All poetry
and most fiction devoted to jazz, once the quintessentially American art form, is
disappointingly bad. Poems that purport to emulate the rhythms of the music
usually qualify as nonsense verse, and those that aspire to honor its practitioners
tend to be sloppy and sentimental. Eudora Welty’s story “Powerhouse” is an
exception, as are brief passages in Ralph Ellison’s Invisible Man, which describe less the music than its effect on listeners.

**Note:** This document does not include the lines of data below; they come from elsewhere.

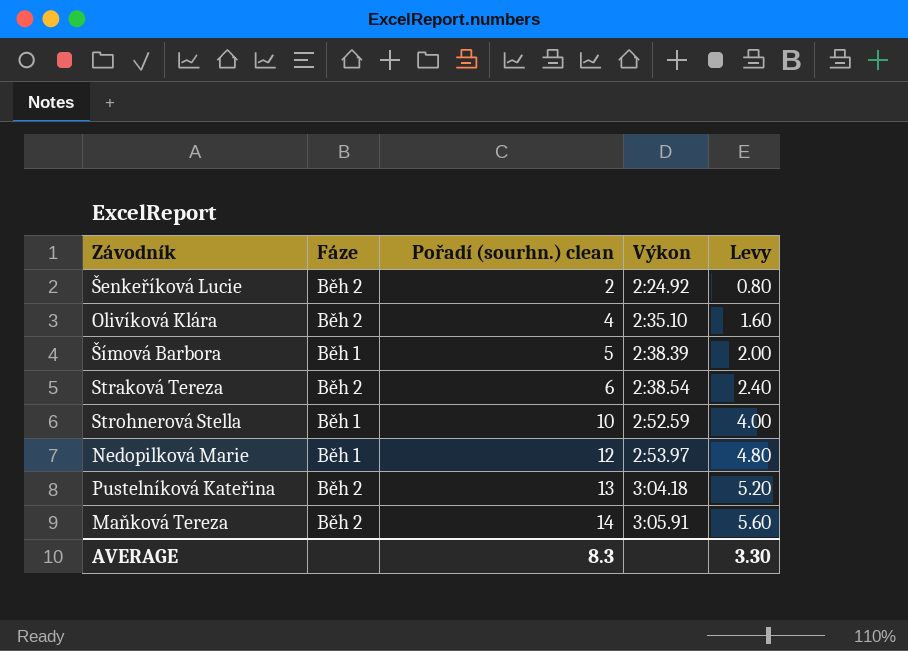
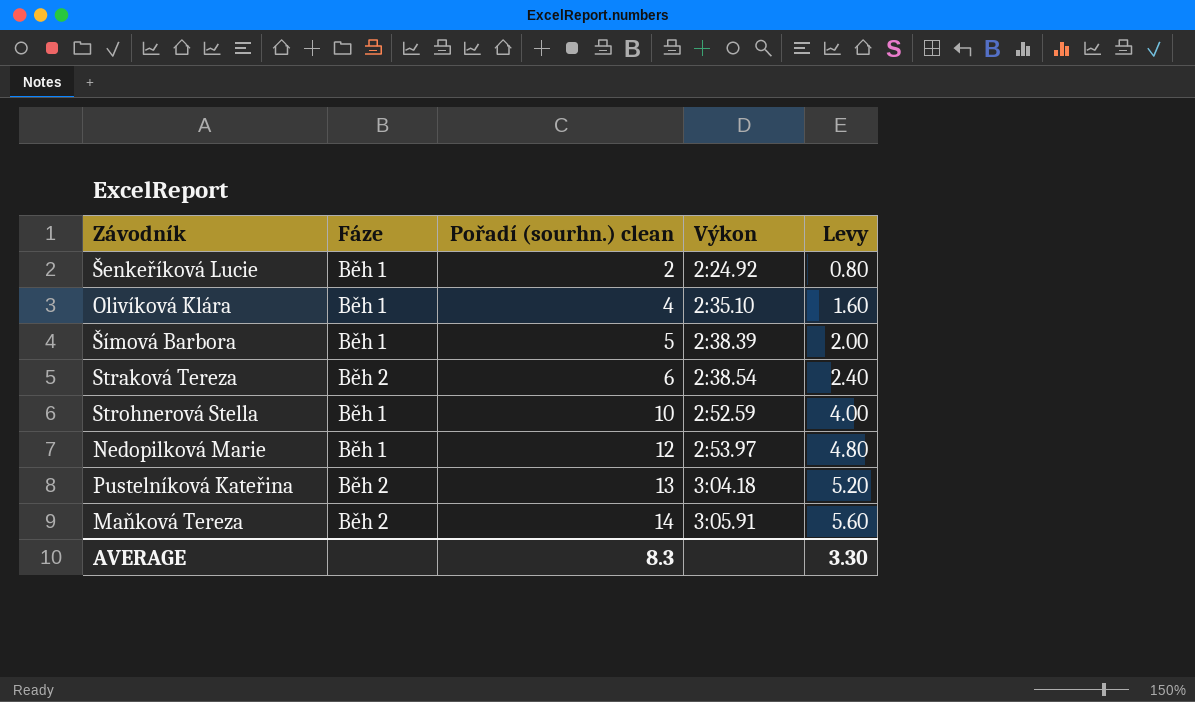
Šenkeříková Lucie | Fáze: Běh 2 -> Běh 1
Olivíková Klára | Fáze: Běh 2 -> Běh 1

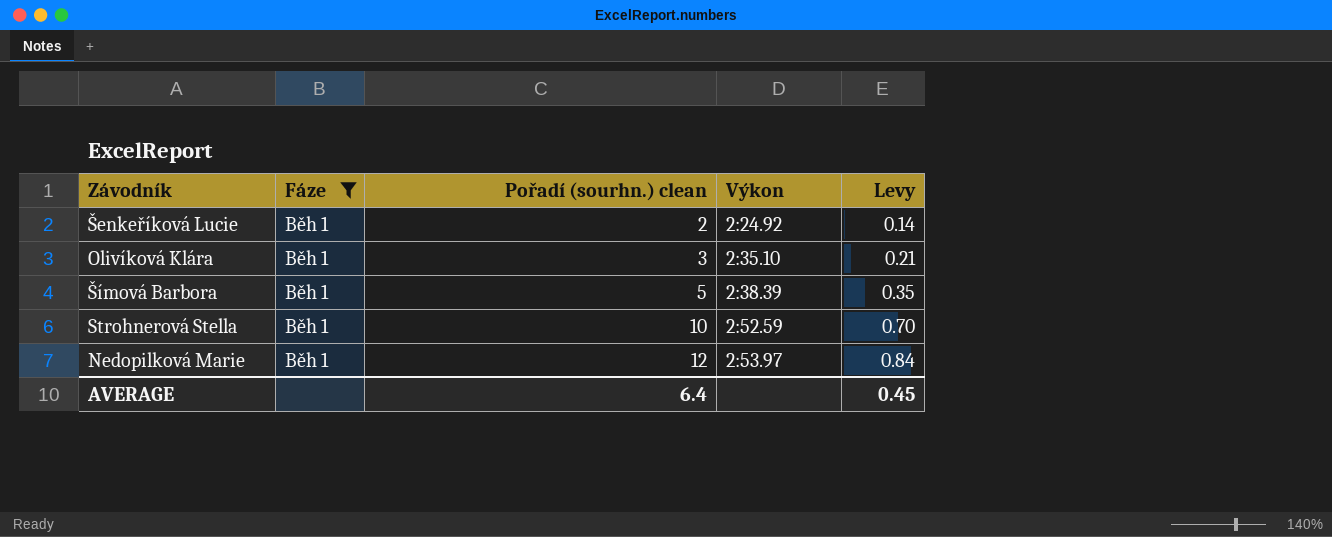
filter: none -> Fáze = Běh 1
column Levy | formula: [Pořadí (sourhn.) clean] * 0.4 -> [Pořadí (sourhn.) clean] * 0.07
Olivíková Klára | Pořadí (sourhn.) clean: 4 -> 3
AVERAGE | Pořadí (sourhn.) clean: 8.3 -> 6.4
AVERAGE | Levy: 3.30 -> 0.45

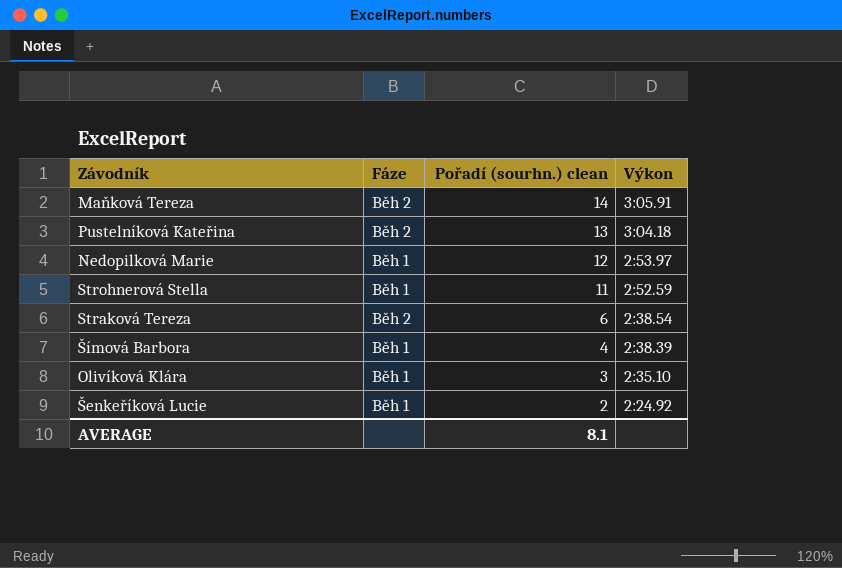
filter: Fáze = Běh 1 -> none
row order: Pořadí (sourhn.) clean ascending -> Pořadí (sourhn.) clean descending
column Levy | formula: [Pořadí (sourhn.) clean] * 0.07 -> none
Strohnerová Stella | Pořadí (sourhn.) clean: 10 -> 11
Šímová Barbora | Pořadí (sourhn.) clean: 5 -> 4
AVERAGE | Pořadí (sourhn.) clean: 6.4 -> 8.1

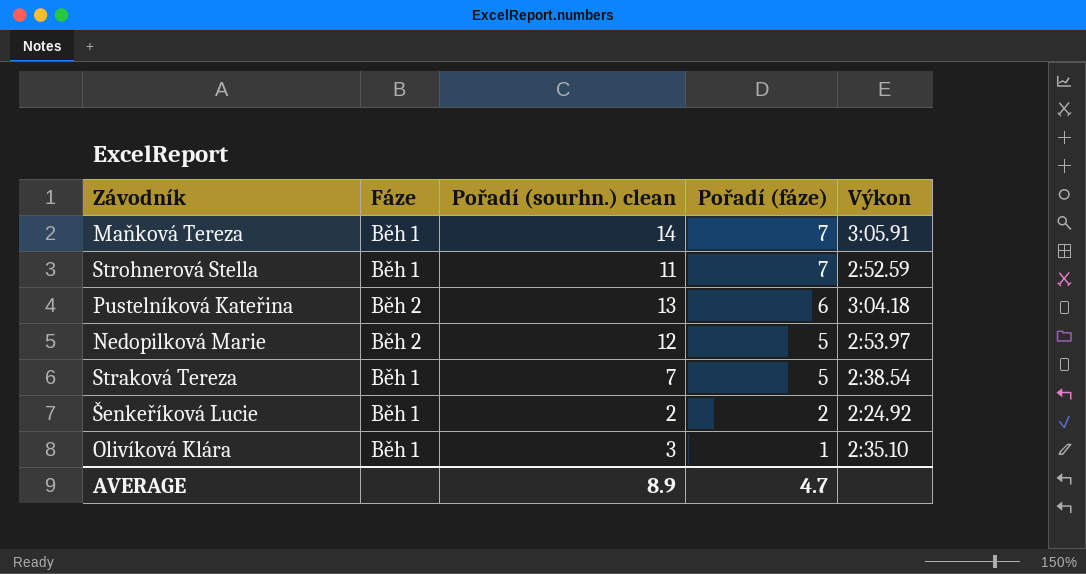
row order: Pořadí (sourhn.) clean descending -> Pořadí (fáze) descending
column Pořadí (fáze) | position: none -> 4
row Šímová Barbora: Běh 1 | 4 | 2:38.39 -> none
Maňková Tereza | Fáze: Běh 2 -> Běh 1
Nedopilková Marie | Fáze: Běh 1 -> Běh 2
Straková Tereza | Fáze: Běh 2 -> Běh 1
Straková Tereza | Pořadí (sourhn.) clean: 6 -> 7
AVERAGE | Pořadí (sourhn.) clean: 8.1 -> 8.9

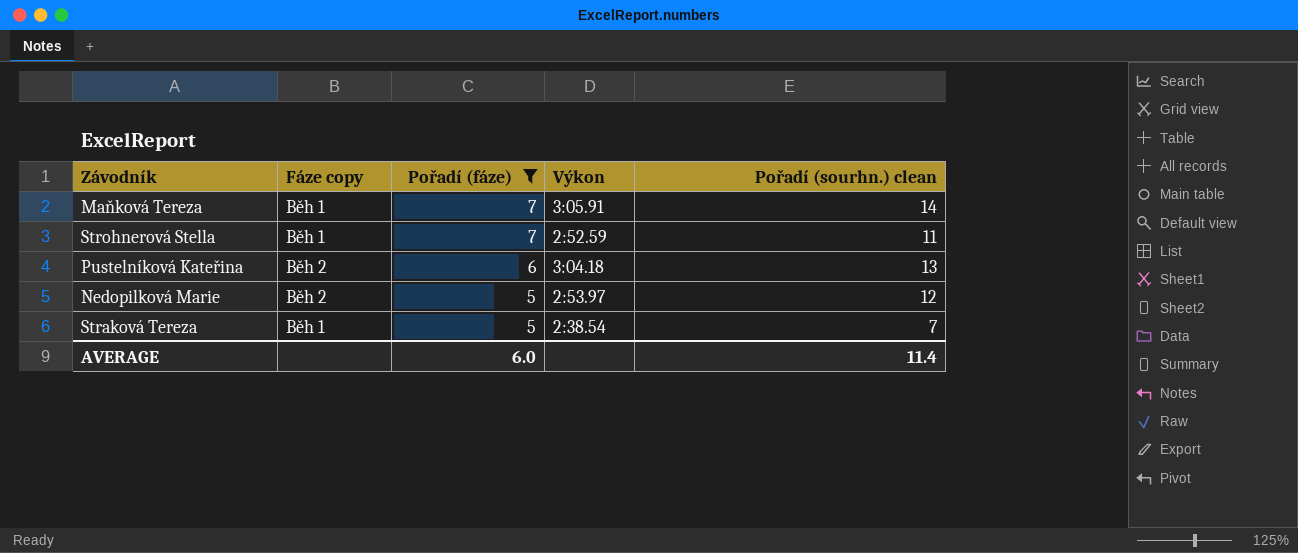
filter: none -> Pořadí (fáze) >= 5
column name: Fáze -> Fáze copy
column Pořadí (sourhn.) clean | position: 3 -> 5
AVERAGE | Pořadí (fáze): 4.7 -> 6.0
AVERAGE | Pořadí (sourhn.) clean: 8.9 -> 11.4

Also worth reading is Julio Cortazar’s “The Purser,” about a Charlie Parker-like
character and his would-be Boswell. Whitney Balliett dismissed most jazz
fiction as “myth-making,” though he described Welty’s story, based on a
performance by Fats Waller, as “an extraordinary mixture of surrealism and
truth.”
Also good is
Josef Škvorecký’s The Bass Saxophone,
two novellas and an autobiographical preface translated from the Czech by Káča Poláčková-Henley
and published in 1979. The title novella recounts the story of a young tenor
saxophone player, based largely on the author, who must perform his forbidden
music for an audience of Nazis in occupied Czechoslovakia. For Škvorecký and generations
of us around the globe, jazz represents freedom and joy. He writes at the
beginning of his preface, titled “Red Music”:
“In the days
when everything in life was fresh -- because we were sixteen, seventeen -- I
used to blow tenor sax. Very poorly. Our band was called Red Music which in
fact was a misnomer, since the name had no political connotations: there was a
band in Prague that called itself Blue Music and we, living in the Nazi
Protectorate of Bohemia and Moravia, had no idea that in jazz blue is not a
colour, so we called ours Red. But if the name itself had no political
connotations, our sweet, wild music did; for jazz was a sharp thorn in the
sides of the power-hungry men, from Hitler to Brezhnev, who successfully ruled
in my native land.”
See Doug
Ramsey at Rifftides for his tribute to Škvorecký after the author’s death in 2012.
Ramsey transcribes the list of regulations imposed on Czech musicians by the
Nazis and preserved by Škvorecký
in his preface. Among them: “On no account will Negroid excesses in tempo
(so-called hot jazz) or in solo performances (so-called breaks) be tolerated.”
The other
day I caught my youngest son, a fourteen-year-old guitarist raised on a steady
diet of blues and rock, listening to the Bill Evans Trio with Scott LaFaro and
Paul Motian. In his preface, Škvorecký writes:
“. . . the
essence of this music, this `way of making music,’ is not simply protest. Its
essence is something far more elemental: an élan vital, a forceful vitality, an
explosive creative energy as breathtaking as that of any true art, that can be felt
even in the saddest of blues. Its effect is cathartic.”
1 comment:
Back in the early 1970's, I had an interest in Cortazar that quickly came and went, but I have fond memories of reading his story "The Pursuer." This was published, in translation, in "End of the Game and Other Stories." Happily, I read the story just when my enthusiasm for jazz was growing. That year, I moved to New York, where I was able to indulge myself with lots of live music.
A minute ago, I ordered Cortazar's book through interlibrary loan. Not the first time that's happened, so I thought I should send a note of thanks.